Heartsick (Gretchen Lowell, #1)



He returned to the observation room and held up the photograph that Gretchen had picked. The image was of a Latina girl, maybe twenty, with short black hair and a silly grin. She had her arm around someone who had been cut out of the photograph, and she was flashing a peace sign. “It’s her,” he said simply.

“Who?” asked Susan.

Rico spun around on his stool. “Gloria Juarez. Nineteen. College kid. She disappeared in Utah in 1995. Gretchen gave us her name this morning. She said she’d tell us where to find her body if we brought you down to meet her.”

Susan was startled. “Why me?”

“Because of me,” Archie answered. He blinked slowly and ran a hand through his dark hair and stared at the ceiling for a moment before continuing. “She hasn’t given up a body in almost six months. I thought that a profile in the Herald would shake her up a bit. She gets jealous easily. I thought that if she knew I was getting close to a reporter, close enough to talk about things, she would react by giving me”—he paused, as if considering his words carefully—“a token of her affection.”

Susan looked around the little room. They all were staring at her. Waiting to see what she would do. “A body?”

“Yeah. She hasn’t talked to anyone but me in the last year.” He shrugged helplessly. “It didn’t even occur to me that she’d actually ask to see you.”
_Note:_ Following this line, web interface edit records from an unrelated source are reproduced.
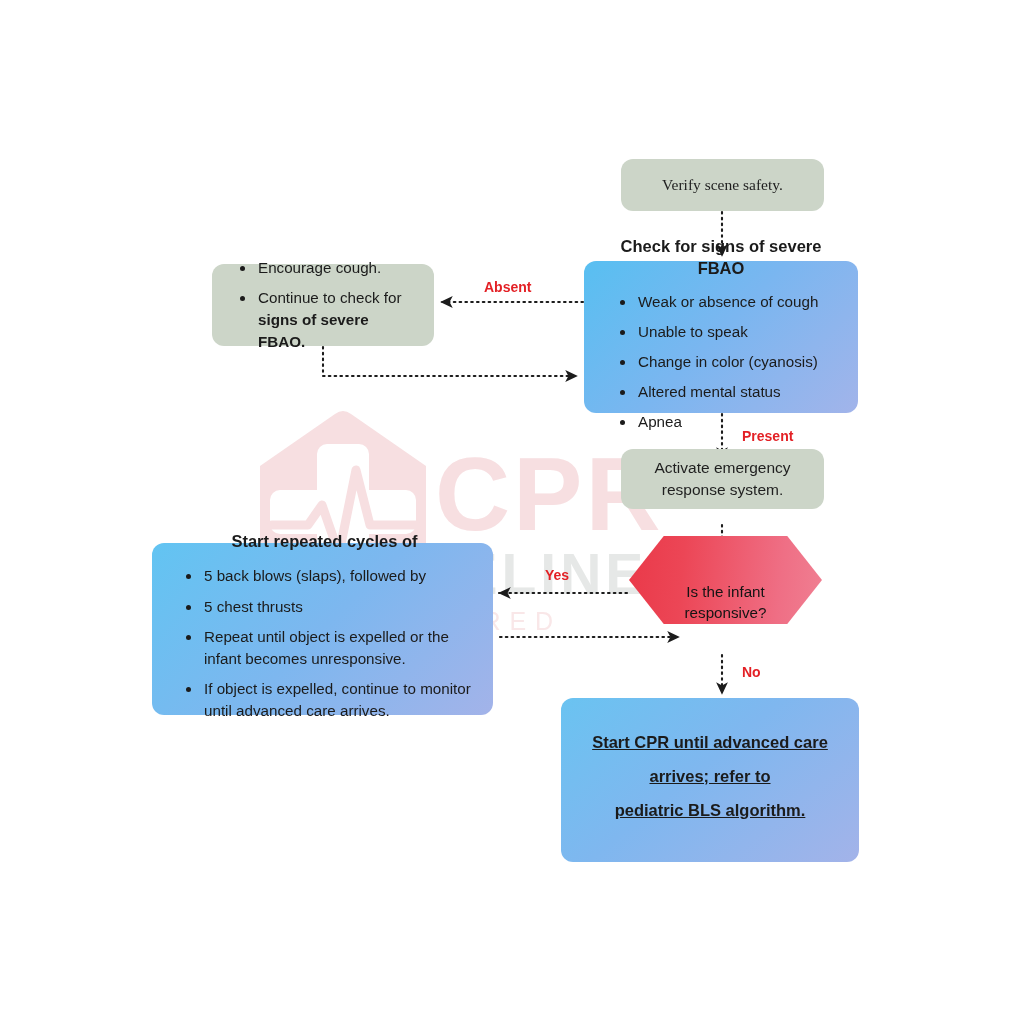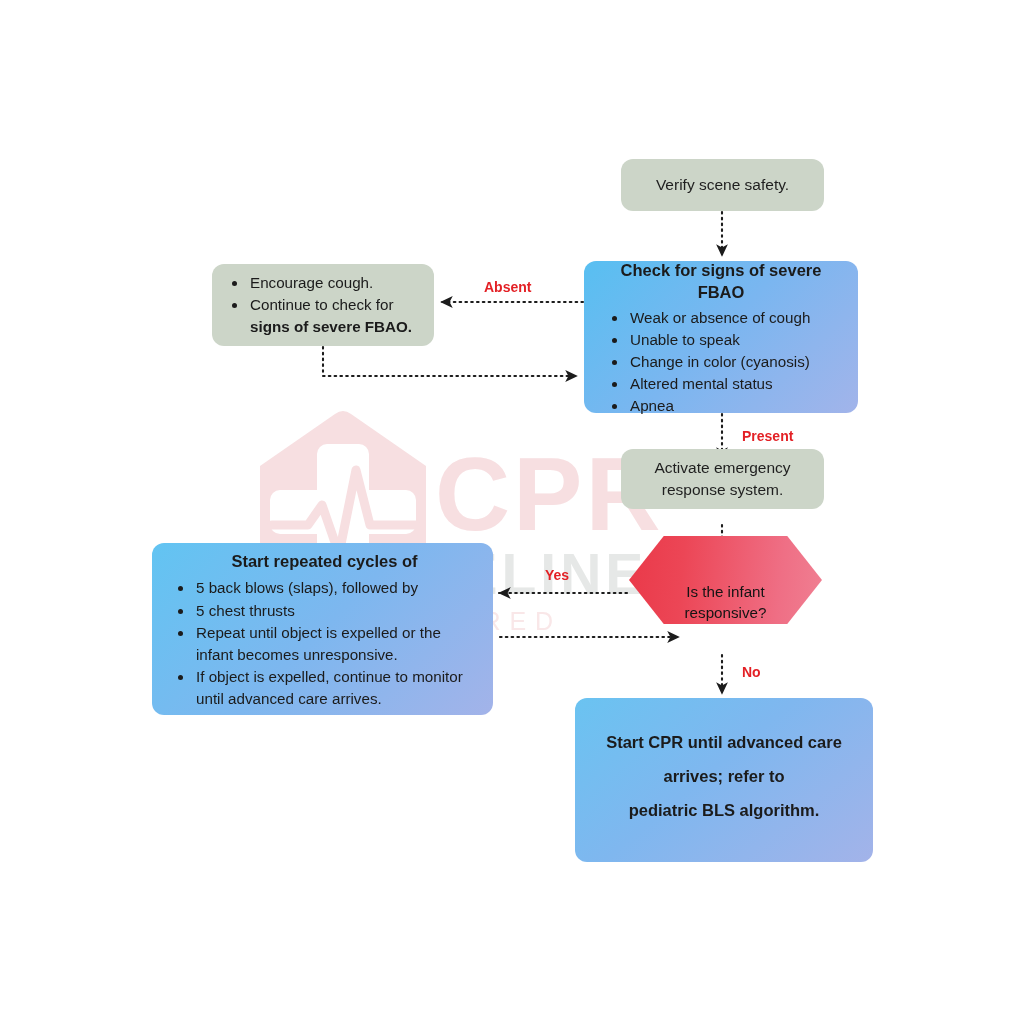--- a/index.html
+++ b/index.html
@@ -78,29 +78,30 @@
   }
   ul.node-list {
     margin: 0;
     padding: 0 0 0 20px;
     list-style: disc;
   }
   ul.node-list li {
     font-size: 15.2px;
     line-height: 1.45;
     color: #1b1b1b;
-    margin: 0;
+    margin: 8px;
     padding-left: 2px;
   }
   ul.node-list li b { font-weight: bold; }
 
   
   #n-verify {
     left: 621px; top: 159px; width: 203px; height: 52px;
     padding: 4px 10px;
+    font-family: Liberation Serif, serif;
   }
   #n-check {
     left: 584px; top: 261px; width: 274px; height: 152px;
     padding: 12px 14px 10px 14px;
     background: linear-gradient(135deg, #58bff1 0%, #7ab6f0 48%, #a2b4ea 100%);
   }
   #n-check .node-title { text-align: center; margin-bottom: 4px; }
   #n-check ul.node-list { padding-left: 30px; }
 
   #n-encourage {
@@ -116,23 +117,24 @@
 
   #n-cycles {
     left: 152px; top: 543px; width: 341px; height: 172px;
     padding: 14px 12px 12px 16px;
     background: linear-gradient(135deg, #62c4f2 0%, #7db7ef 50%, #a3b3e9 100%);
   }
   #n-cycles .node-title { margin-bottom: 5px; }
   #n-cycles ul.node-list { padding-left: 26px; }
 
   #n-cpr {
-    left: 575px; top: 698px; width: 298px; height: 164px;
+    left: 561px; top: 698px; width: 298px; height: 164px;
     padding: 16px 18px 12px 18px;
     background: linear-gradient(140deg, #6ac3f1 0%, #7fb7ef 45%, #a3b3e9 100%);
+    text-decoration: underline;
   }
   #n-cpr .node-title { margin-bottom: 12px; }
   #n-cpr ul.node-list { padding-left: 34px; }
 
   
   #n-decision {
     position: absolute;
     left: 629px; top: 536px; width: 193px; height: 88px;
     z-index: 2;
     background: linear-gradient(95deg, #ea3949 0%, #ec4656 28%, #ef6f85 78%, #f07f92 100%);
She had been manipulated. Susan felt a prickly self-consciousness wash over her. Archie had used her. She took a step back, moving away from him. She had trusted him. And he had taken advantage of her. It was a weirdly familiar sensation. No one said anything. She reached up and pulled at her hair, knotting it around a finger until it burned. Darrow, the lawyer, rubbed the back of his ruddy neck and sneezed. Rico looked at his lunch. Henry leaned against the wall, arms crossed, waiting for some sort of cue from Archie. They all knew. That just made it worse.

Susan looked through the glass at Gretchen. Gretchen was looking at the table. A picture of comportment. Genetically superior. Why did she have to be so perfect-looking? “That’s why you agreed to the profile?” Susan asked Archie, keeping her voice level as best she could. “You thought it would make her tell you where more bodies were?”

Archie took a step forward toward Susan. “The more she thinks I’m sharing with you, the more she’ll want to reinforce her control, and the more bodies she’ll give me.” His gaze flickered through the glass at Gretchen and held. Then back at Susan. “She’s mentioned your stories. She reads your work. That’s why I chose you.” Underneath heavy lids, his eyes were full of apology and determination, and something else. It was something in his expression, something a half a second off. That’s when it hit Susan. Jesus Christ, she thought, he’s high.

“Help me,” he said.

He was high on pills. She could see him see her register it. They were prescription pills. He was in pain. But he didn’t offer any explanations. He laughed. “Fuck,” he said, rubbing his eyes with one hand. He leaned his forehead against the glass and he looked at Gretchen Lowell. No one said a word. Susan thought she could hear someone’s watch ticking. The lawyer blew his nose. Finally, Archie turned his head back toward Susan. “I should never have brought you here. I’m sorry.”

Susan lifted her chin toward the window. “What does she want with me?” she asked.

Archie looked at Susan. He ran a hand over his mouth, through his hair. “She wants to size you up. See what you know.”

“About you.”

He nodded a few times. “Yup.”

“What do you want me to tell her?”

He looked her in the eye. “The truth. She has a marvelous bullshit detector. But if you go in there, she will fuck with you. She’s not a nice person. And she will not like you.”

Susan tried to smile. “I’m charming.”

Archie’s craggy face was dead serious. “She will feel threatened by you and she will be mean to you. You need to understand that.”

Susan put her palm on the glass, so that Gretchen Lowell’s head rested in the crux between her thumb and forefinger. “Can I write about it?”

“I can’t stop you.”

“True.”

“But no pens,” Archie said definitively.

“Why?”

He looked in through the glass at Gretchen. Susan could see his eyes travel over her, her neck, her arms, her hands. It reminded her of the way someone might linger over a lover. “Because I don’t want her using it to stab you in the throat,” he said.